3. Shinfield: Keep your spare hand up by the side of your face.

Munroe: Body shots are better in the ropes and corners because they’re under pressure and tucking up

Combination time
Your opponent is tired: time to unload
1. Munroe (all three): I like the right hook to the body, right to the head, straight left. I feel strong throwing that and it seems to work. Again, you dip off the front leg and look for their ribcage.

2. You’re looking to bring their hand down with the first shot. That punch to the ribs makes them instinctively move their elbow and arm down and you bring your arm back for the next hook.

3. Their guard has dropped just enough for you to land the right hook to the head. This shot knocks their head over to their right, straight into the path of your left.

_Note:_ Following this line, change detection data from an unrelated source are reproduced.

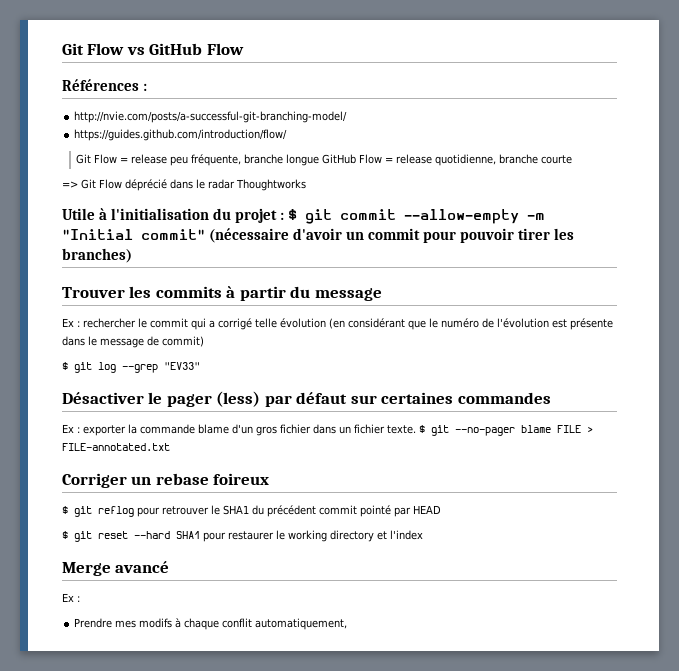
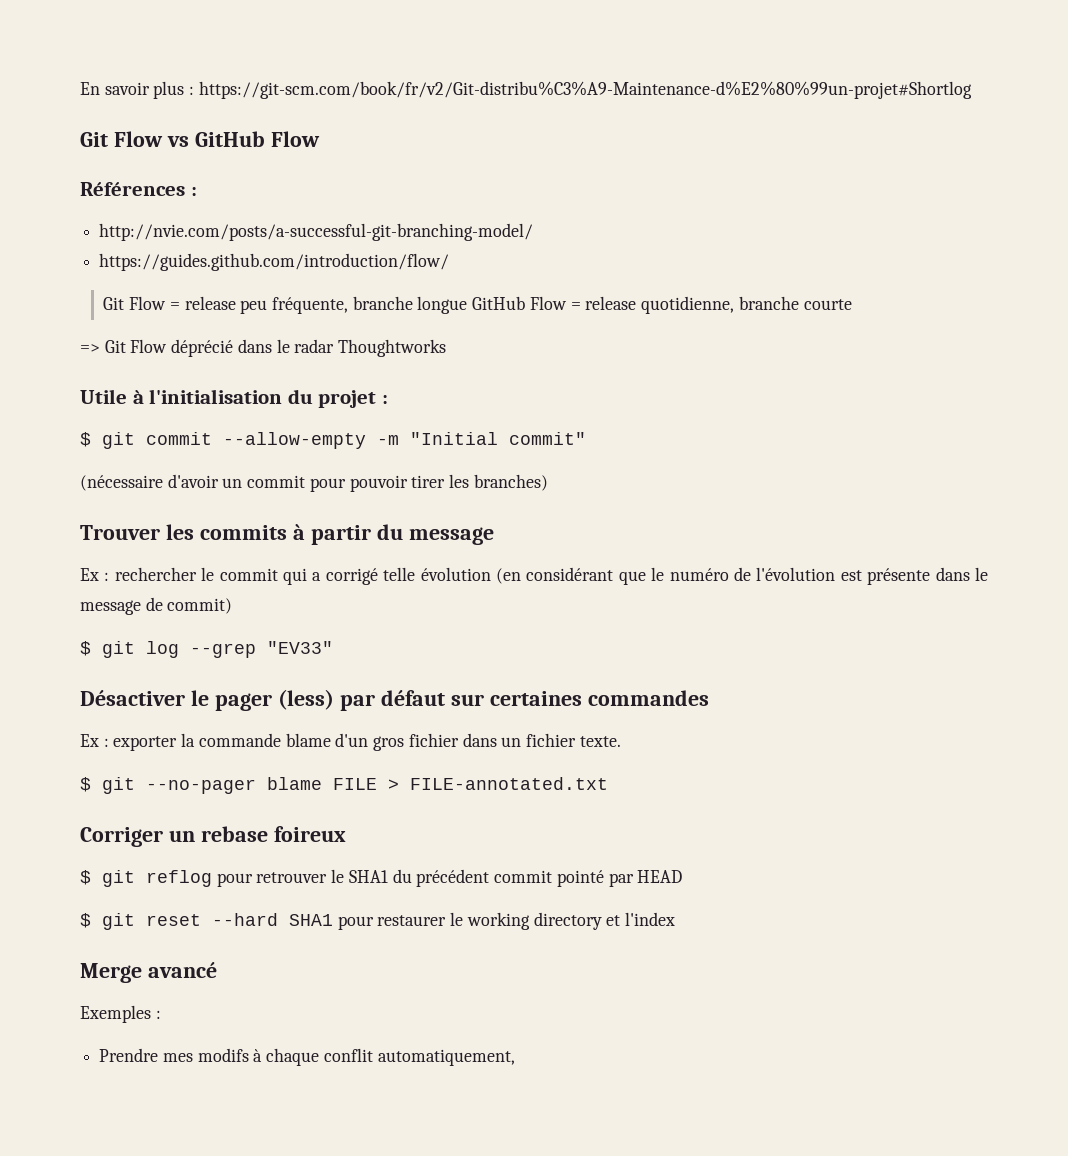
(62, 49) none -> [80,81,972,99] En savoir plus : https://git-scm.com/book/fr/v2/Git-distribu%C3%A9-Maintenance-d%E2%80%99un-projet#Shortlog //
(285, 216) none -> (388, 399) //
(205, 234) none -> (586, 438) //
(416, 429) none -> (621, 741) //
[62,593,74,602] Ex -> [80,1005,151,1023] Exemples

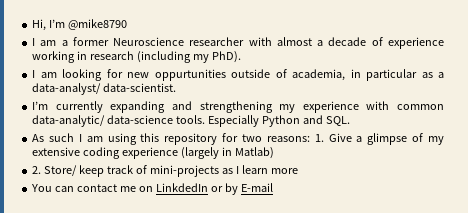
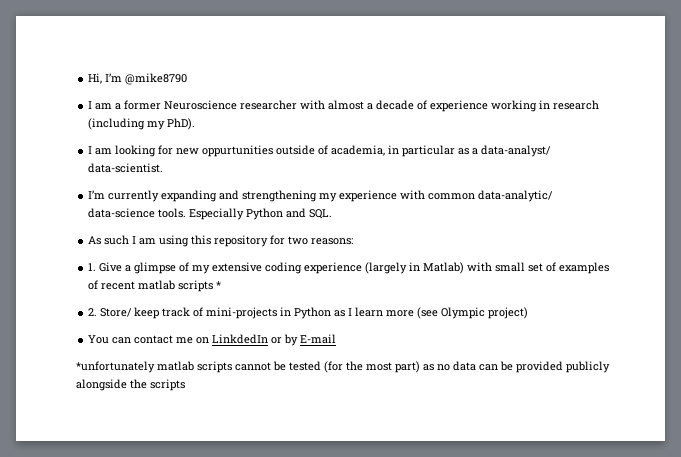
(310, 139) none -> (354, 241) //
(274, 153) none -> [467,262,610,274] [88,280,222,292] with small set of examples of recent matlab scripts *
(219, 171) none -> [280,307,332,319] in Python
(298, 171) none -> [417,307,529,319] (see Olympic project)
(273, 187) none -> [76,361,610,373] [76,379,185,391] // *unfortunately matlab scripts cannot be tested (for the most part) as no data can be provided publicly alongside the scripts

4. It’s a small space to work in so you use your legs and waist more than your shoulder rotation to generate the power. A lot of my work is compact and tight more than it is loose.

S&C Support
Munroe’s trainer Jason Shinfield outlines the essential exercises that facilitate Rendall’s key pressure-fighting skills and explains why they are so effective

Rope work for slipping: You’ve got a rope across the ring, corner to corner diagonally; it’s just like a washing line. And then you dip under it in both directions continuously, sometimes moving forward as you’re doing it, sometimes back. This sharpens your reflexes. The rope is basically the opponent’s jab, so you slip it going forward and back. We get them doing two rounds a day, a couple of days a week in the last two weeks before a fight. That’s because it’s not hard work and it’s specific technique work instead of high-intensity work. When you’re in with a boxer and you utilise good head movement, you take away their jab – and that takes away all they’ve got; it allows you to get inside and pressure them to fight.

Squats/jump squats: The jump squats build explosive muscle power rather than just normal squats, which are for building general leg strength. In a six-week programme, when they’re in tick-over mode, they’ll do S&C once a week. With three-to-four weeks left they’ll be doing it two-to-three times a week. When fighting inside, a fighter is generally close up and they haven’t got the room to get leverage, so they have to create the power from their legs.